Lance Miller and Bob Hamre are two local entrepreneurs with credit cards and a vision for their business in Everett.

They had both worked in physical therapy and sports training for several years when they noted that there was a significant gap in services for clients; it was a gap that proved to be an opportunity for the launch of their new business.

So how did they fund the majority of their startup? In August 2007 they pooled resources and drew significant funds from their credit cards to open Engineered Sports in Everett.

They aren’t alone. Thirty-one percent of respondents to the National Small Business Association’s 2012 Access to Capital survey reported using credit cards to finance their company in the previous 12 months to meet capital needs.

The same survey found that small businesses ranked credit cards second-to-last in terms of which lending source best serves the small business community. That may be because if your business has a slow quarter and you fall behind on your payments, your personal credit rating and your ability to borrow are at risk.

For Miller and Hamre the risk paid off. The co-founders saw the need for a holistic approach to injury rehabilitation that integrated physical therapy with personal training and education that would eventually help patients to avoid injury.

“We set a new standard in Snohomish County by establishing the first integrated performance training facility incorporating physical therapy, sports performance, nutrition, soft-tissue specialization and education under one roof,” Miller said.

Now, while the typical home-based small business owner doesn’t need much capital to start out, it is quite common for many small business start-ups to fund their enterprise with whatever cash may be available in personal savings, a 401(k), borrowing against equity in their home and, yes, even credit cards.

According to Greg Starup, vice president and senior relationship manager for Coastal Community Bank in Everett, the next plan of attack may also involve seeking loans from friends and family, or perhaps taking on a partner or inviting an investor to take an equity position in the business. Trade credit was also noted as a viable alternative.
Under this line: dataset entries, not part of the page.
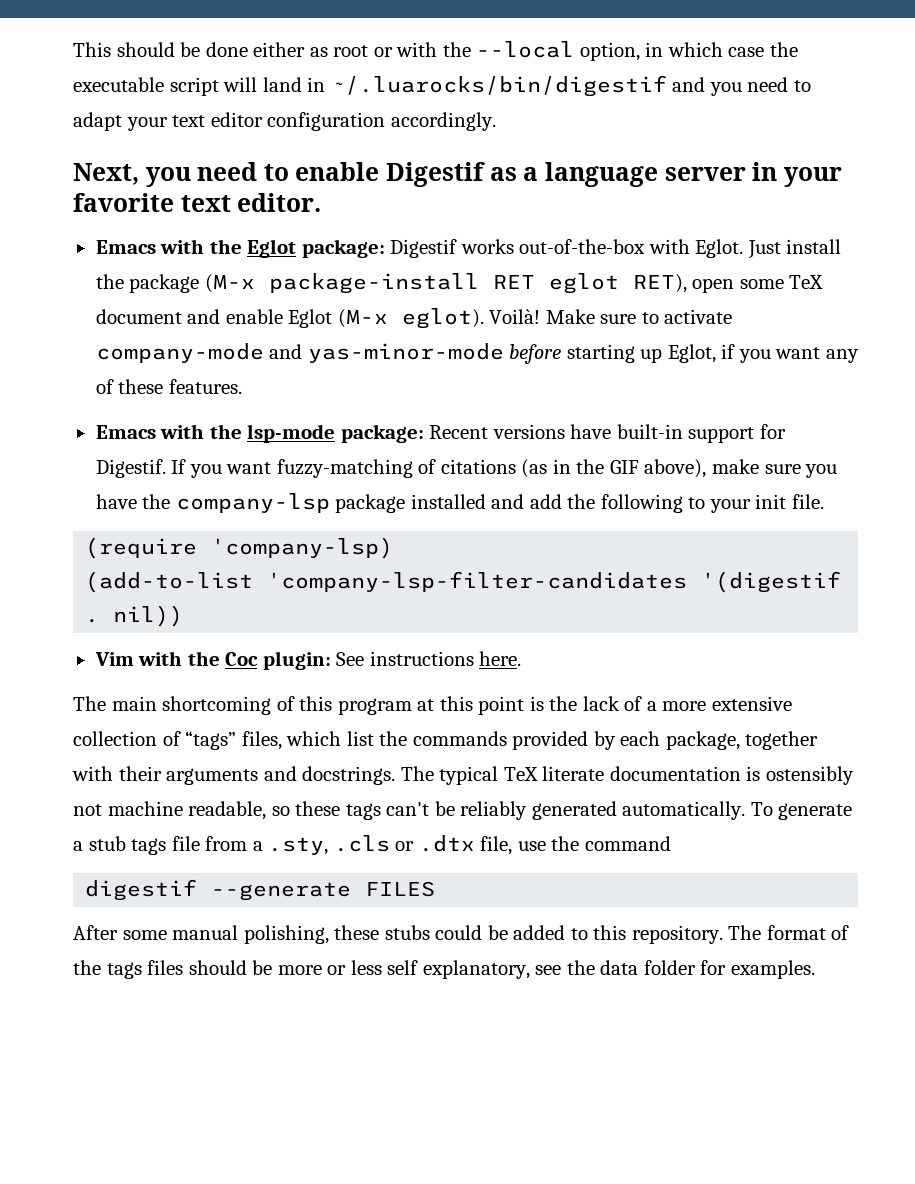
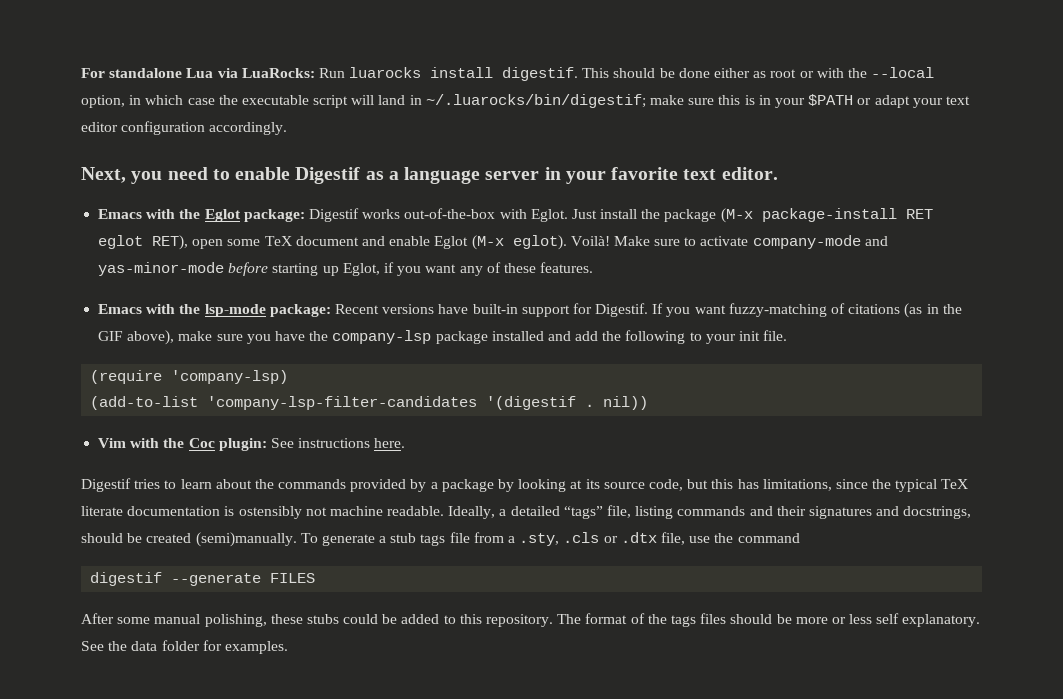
(73, 49) none -> [81,67,579,81] For standalone Lua via LuaRocks: Run luarocks install digestif.
[330,75,811,97] ~/.luarocks/bin/digestif and you need to -> [425,94,872,108] ~/.luarocks/bin/digestif; make sure this is in your $PATH or
[73,696,793,715] [73,731,819,750] [72,766,434,785] The main shortcoming of this program at this point is the lack of a more extensive collection of “tags” files, which list the commands provided by each package, together with their arguments and docstrings. The -> [81,478,892,492] Digestif tries to learn about the commands provided by a package by looking at its source code, but this has limitations, since the
[188,801,746,820] readable, so these tags can't be reliably generated automatically. -> [387,505,972,519] [81,532,297,547] readable. Ideally, a detailed “tags” file, listing commands and their signatures and docstrings, should be created (semi)manually.
[422,960,562,979] explanatory, see -> [902,614,981,627] [81,641,104,651] explanatory. See

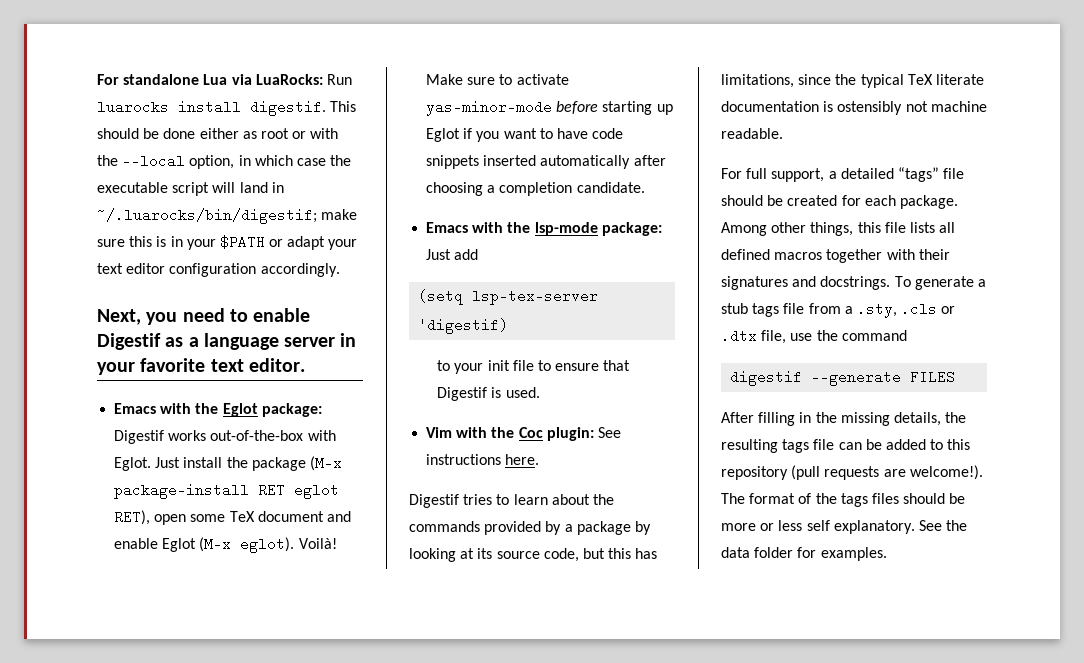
[752,235,888,249] company-mode and -> (569, 79) none
[342,263,380,276] Eglot, -> [426,128,461,142] Eglot
[459,262,594,276] any of these features. -> [539,128,624,139] [426,155,666,169] [426,182,645,196] to have code snippets inserted automatically after choosing a completion candidate.
[334,303,962,318] [98,330,788,345] [90,370,289,384] [90,396,649,410] Recent versions have built-in support for Digestif. If you want fuzzy-matching of citations (as in the GIF above), make sure you have the company-lsp package installed and add the following to your init file. // (require 'company-lsp) // (add-to-list 'company-lsp-filter-candidates '(digestif . nil)) -> [426,249,479,260] [418,289,599,305] [418,318,509,334] [437,360,631,374] [437,387,540,401] Just add // (setq lsp-tex-server 'digestif) // to your init file to ensure that Digestif is used.
[448,505,972,519] [81,532,297,547] Ideally, a detailed “tags” file, listing commands and their signatures and docstrings, should be created (semi)manually. -> [721,167,965,182] [721,195,958,209] [721,222,956,236] [721,249,950,263] [721,276,891,290] // For full support, a detailed “tags” file should be created for each package. Among other things, this file lists all defined macros together with their signatures and docstrings.
[117,614,554,627] some manual polishing, these stubs could be added to this repository. -> [758,412,967,426] [721,439,971,453] [721,465,983,480] filling in the missing details, the resulting tags file can be added to this repository (pull requests are welcome!).

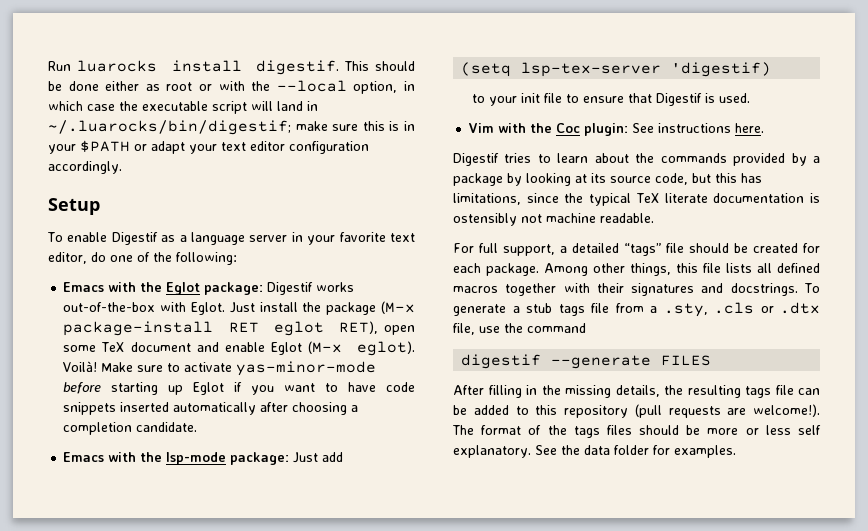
[97,74,323,85] For standalone Lua via LuaRocks: -> (48, 66) none
[97,308,248,325] Next, you need to -> [48,198,100,215] [47,232,63,242] Setup // To
[248,358,305,372] editor. -> [48,252,237,265] editor, do one of the following:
“It’s quite common for small businesses to launch with some level credit card borrowing. This may actually be a reasonable approach, as long as it is very short-term and a manageable balance in relation to the cash flows,” Starup said.

“Once the business has a track record of cash flows and a demonstrated record of success, these owners will often seek out an SBA loan that consolidates the various sources of debt into one convenient loan,” added Starup.
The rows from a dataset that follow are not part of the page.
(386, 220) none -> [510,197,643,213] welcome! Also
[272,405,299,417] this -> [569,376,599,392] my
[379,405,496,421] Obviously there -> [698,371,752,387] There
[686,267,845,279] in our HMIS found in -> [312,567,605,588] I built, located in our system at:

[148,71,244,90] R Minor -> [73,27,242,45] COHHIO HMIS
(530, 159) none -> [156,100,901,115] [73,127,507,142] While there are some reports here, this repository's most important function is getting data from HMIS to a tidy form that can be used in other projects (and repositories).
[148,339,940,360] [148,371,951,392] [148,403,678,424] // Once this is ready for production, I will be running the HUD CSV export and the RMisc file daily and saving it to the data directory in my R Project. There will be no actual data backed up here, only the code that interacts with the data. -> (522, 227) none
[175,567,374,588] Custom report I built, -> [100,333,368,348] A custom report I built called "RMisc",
What I’ve observed over the years is that many business owners seem motivated to keep their business close and personal, so the notion of answering to a partner or investor may not fly.

Engineered Sports has done several things well that aided in their loan payback, in spite of a challenging economy and dramatic changes in health care.
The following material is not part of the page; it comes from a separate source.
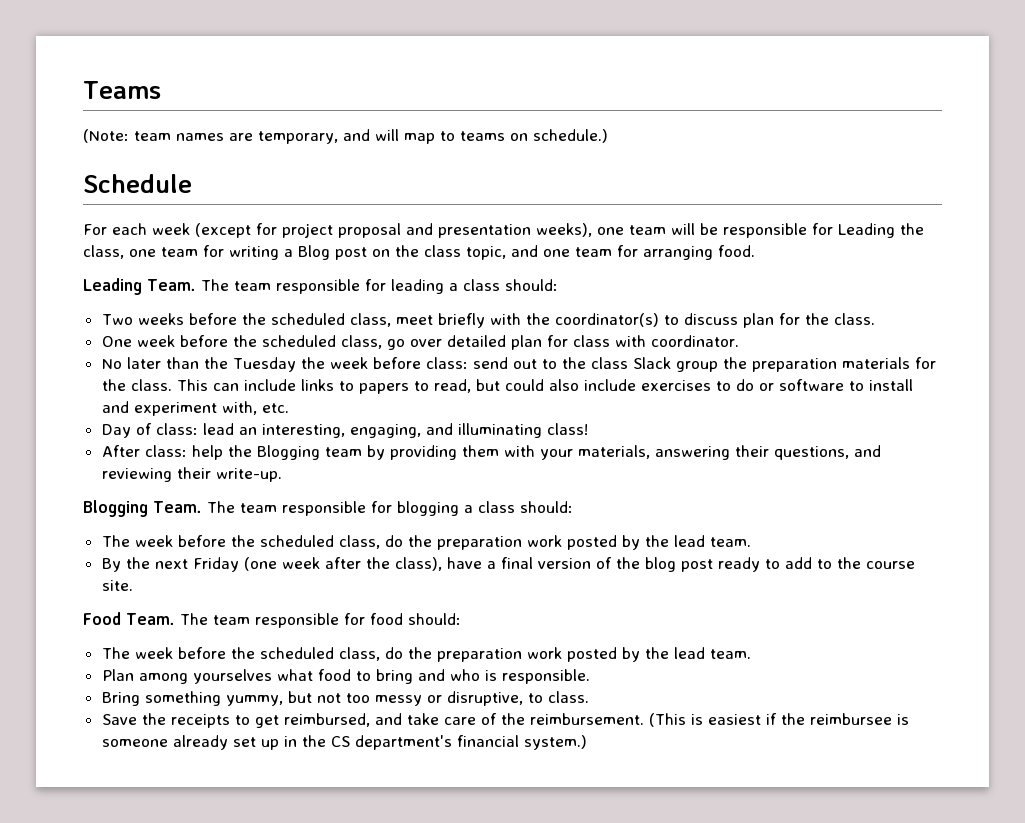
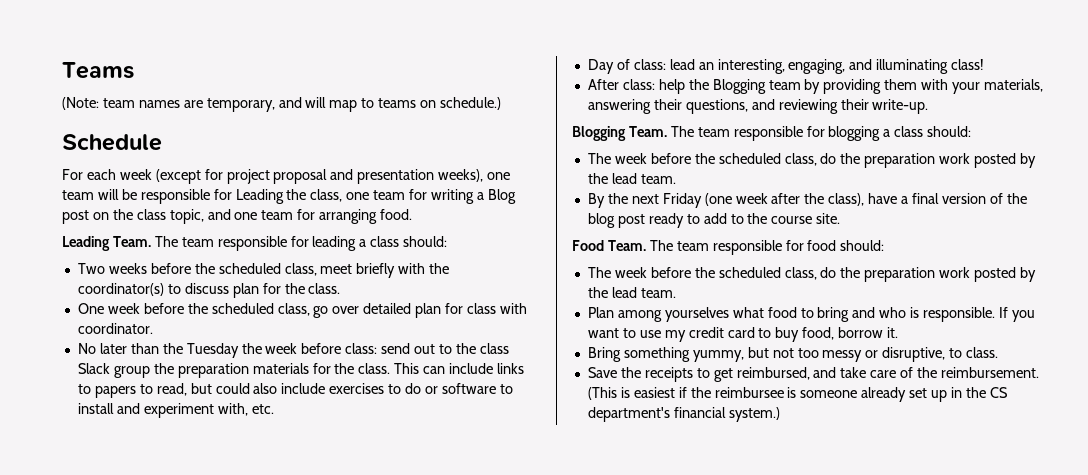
(590, 676) none -> [999,307,1035,322] [587,327,899,342] If you want to use my credit card to buy food, borrow it.

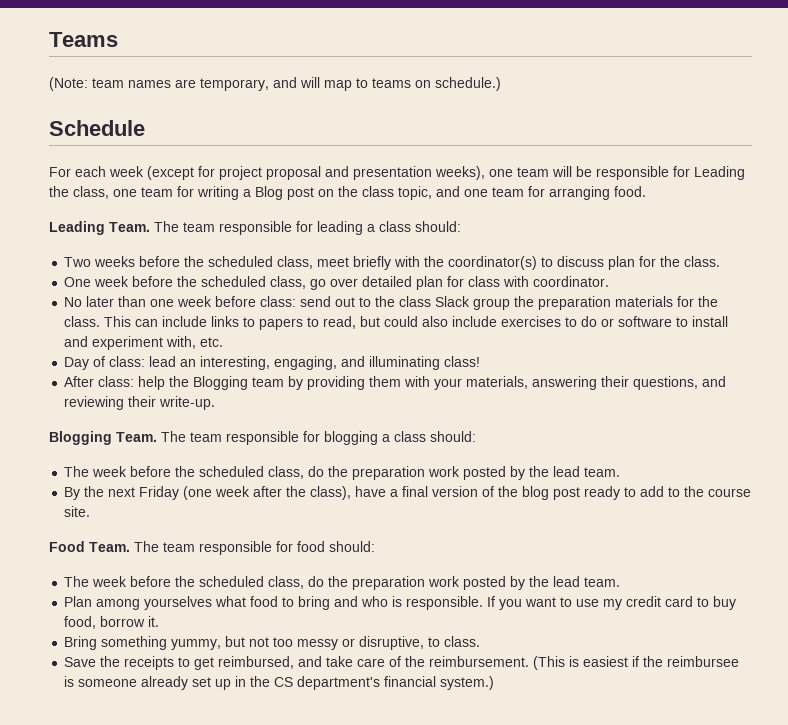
[162,343,262,358] the Tuesday the -> [150,299,175,307] one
Treating sports injuries of athletes for the Silvertips, Aquasox and several area colleges, including Everett Community College, the business is well connected with the local sports community. Miller noted that there are also a fair number of active baby boomers who require their services. This is a niche market that has grown dramatically in recent years.

The business also offers pro-bono training and injury prevention support to participants with Special Olympics, a charity that helps developmentally challenged youth to participate in competitive sporting activities.

Engineered Sports startup costs included exercise equipment, lease improvements, office equipment to support operations, marketing and medical supplies. Building a solid client base was also high on the list of priorities since cash flow would be the measure by which the business could fly or flop.

The Miller and Hamre duo spent the early years in business wearing many hats, simply to keep the dream alive.

“Those were long and difficult days in the beginning,” Miller said. “We were treating patients during the daytime hours and then running the office and cleaning the facility after hours. Now that we’ve grown to a staff of six, there’s opportunity to focus on the work we really enjoy.”

It took five years for Engineered Sports to pay off all the debt from the various funding sources. Miller was pleased to report that they are profitable and debt-free. That is quite an accomplishment considering the the economy at the time of their business launch.

Clearly, Engineered Sports is serving a niche that has tremendous growth potential. Expansion is certainly a possibility in the future, knowing that the business is serving a customer need.

When asked if he would consider the same approach of credit card borrowing if Engineered Sports were to expand, Miller shared that while the strategy worked for their business startup, the next time they’ll be seeking funding through a traditional SBA loan. As a veteran, Miller may also have access to future business funding through the Veterans Administration.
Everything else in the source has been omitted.